Their romance came later, when Vicki worked at Westpac and Grant was working with the Orange Bee Farm, thanks to after works drinks at the Standard Hotel (now the Lord Anson).
“He was different, he’d travelled,” said Vicki, explaining some of the allure, “he played the guitar and was a fan of Bob Dylan, he bought and sold stuff, he loved the bush and he loved bees,” she said.
A seasoned traveller, Grant had paid for tickets for both he and his father to return to the UK for a visit.
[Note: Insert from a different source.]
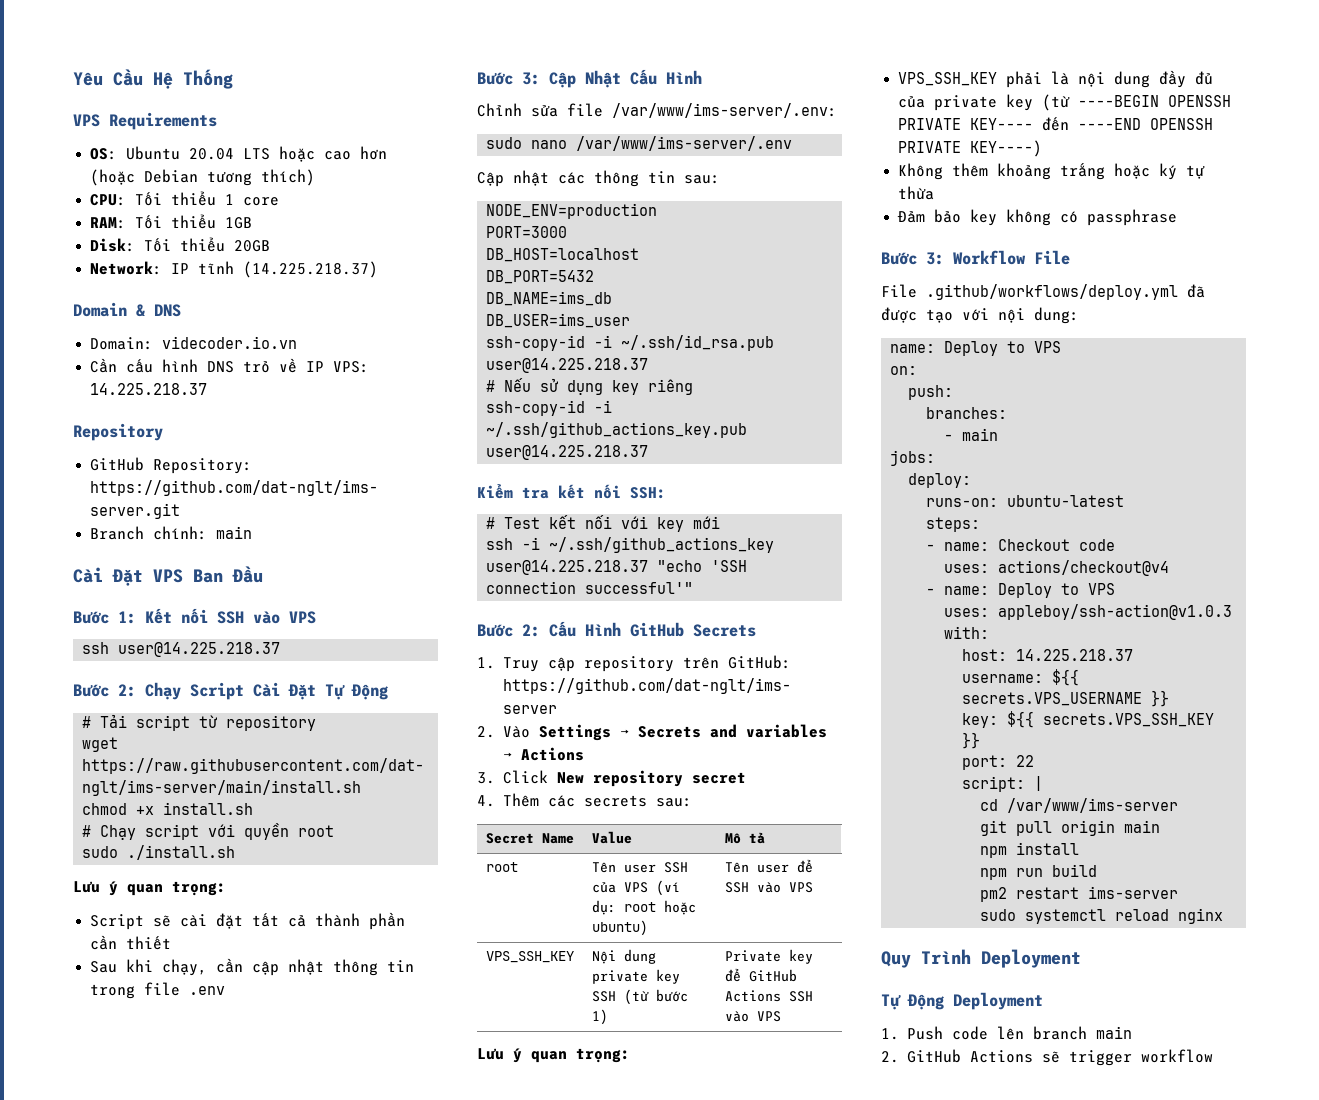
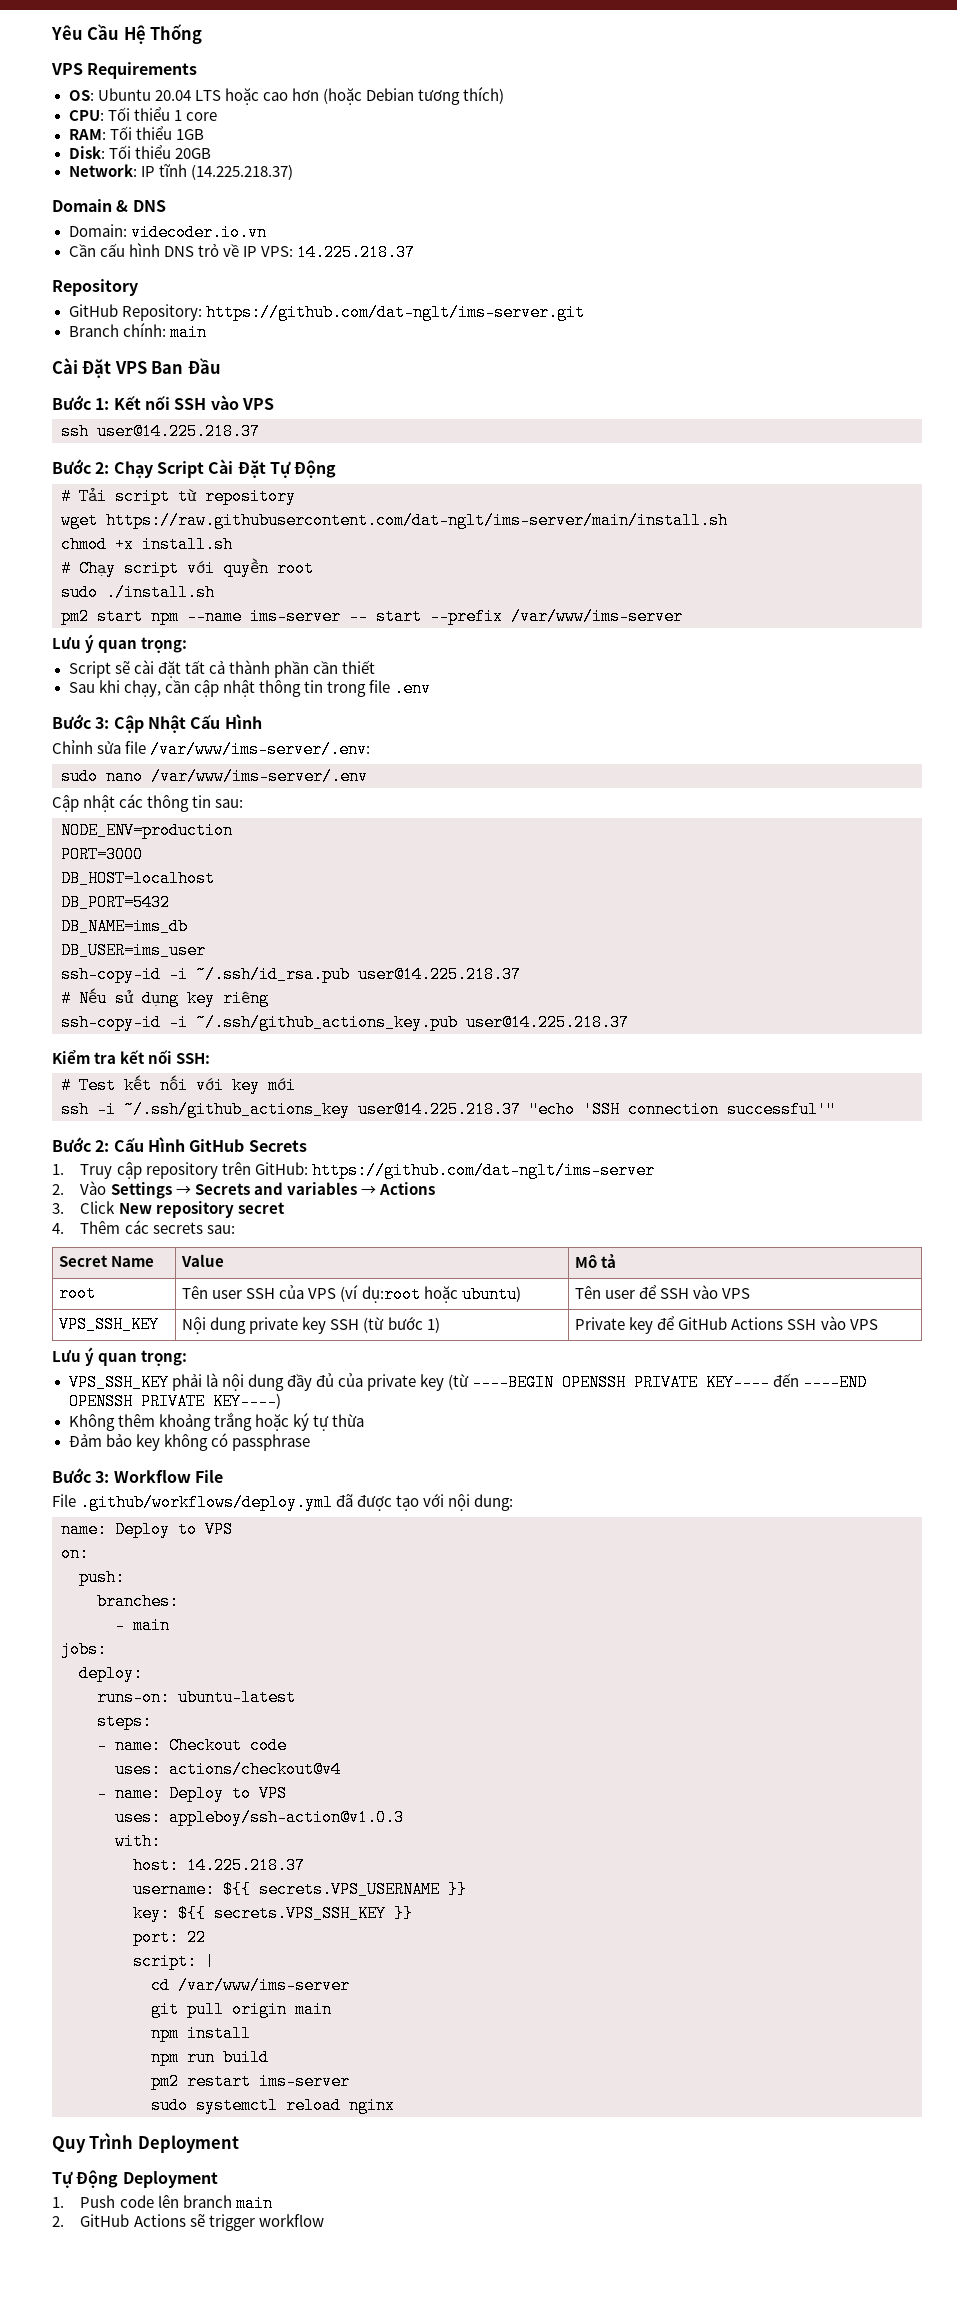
+ pm2 start npm --name ims-server -- start --prefix /var/www/ims-server
- root | Tên user SSH của VPS (ví dụ: root hoặc ubuntu) | Tên user để SSH vào VPS
+ root | Tên user SSH của VPS (ví dụ:root hoặc ubuntu) | Tên user để SSH vào VPS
His mother, Ida, had died when Grant was just 19.
Grant left his father in the UK, doing the rounds of old haunts, and in this time he happened across a childhood friend, Mary, unmarried and still living in her parents house.
They returned to Australia two years later, married.
Before the Orange Bee Farm, Grant had been something of a journeyman, after fleeing his first job on a bicycle from Kentucky Fried Chicken.
It was Jim Sanders who got him into the bee game.
Mr Sanders ran a few cattle and grew vegies and Grant did a bit of work for him.
Enough work, it seems, for Mr Sanders to be impressed by the young man’s attitude.
Getting into bees big time
MR SANDERS knew Murray Charlton, Eddie Podmore and Kevin Bayer, then big players in the bee industry and the owners of the Orange Bee Farm.
It was from there Grant became even more travelled.
In the winter months, the bees were pretty much dormant, so Grant would take three months to himself, travelling the UK, the US, Europe and Scandanavia.
Back at home he was working bees from Bateman’s Bay to Thargomindah in Queensland.
“You’ve got to remember, this was the ‘70s,” said Vicki, “none of it was easy, the trucks were pretty mean and they dragged along a tuckerbox and slept in bedrolls.
“These days they camp in a motel.”
When Grant was out at Thargomindah, the only way Vicki could get word to him was by leaving a message at the pub or via the Royal Flying Doctor Service.
Vicki and Grant married in 1982 and now have four children John, Mark, Claire, and Sam.
“We never missed an annual holiday together as a family,” said Vicki, “he really loved his children.”
In about 1990 Mr Lockwood left the Orange Bee Farm and went potato farming, “geez they were shocking times,” said Mrs Lockwood.
But bees soon made a reappearance.
The export game
TEAMING up with Eddie Podmore again after the sale of the Orange Bee Farm, the pair began exporting bees to South Korea, their expertise headhunted by a Korean bee company.
It went well until the Asian financial crash in the mid to late 1990s.
The crash ran rampant through the Asian economies and the Korean export business went belly up.
Cashless the Korean company paid Mr Lockwood in hives.
By this time Mr Lockwood knew just about everything there was to know about the apiary business.
He knew beekeeping, he had bush skills, knew how to package honey and had refined the export of packaged bees.
With wife Vicki, former banker and constant guardian of all things Lockwood, they began the journey of forming the business that exists today.
They were soon delivering to 40 Franklins Supermarkets in Sydney and pollinating fruit orchards around Orange.
The winter slowdown might be one of the reasons Grant really jumped on the almond pollination season as a useful early season wedge in the bees’ year.
“It was about 2003 I think, he was one of the first to really commit to it.
“He basically realised it would be a major industry and the bees would have been dormant otherwise.
“There were a lot of sceptical people about, but he made it part of our program.”
Visionary, natural bushman and entrepreneur, Grant Lockwood died on June 5, aged 59, falling victim to melanoma.
Today his family works together, an incredibly cohesive unit, keeping his dream alive.
One thing about him, said Mrs Lockwood, is that he was always a very fussy beekeeper.
“I compare it with a violinist never playing a bad note,” she said.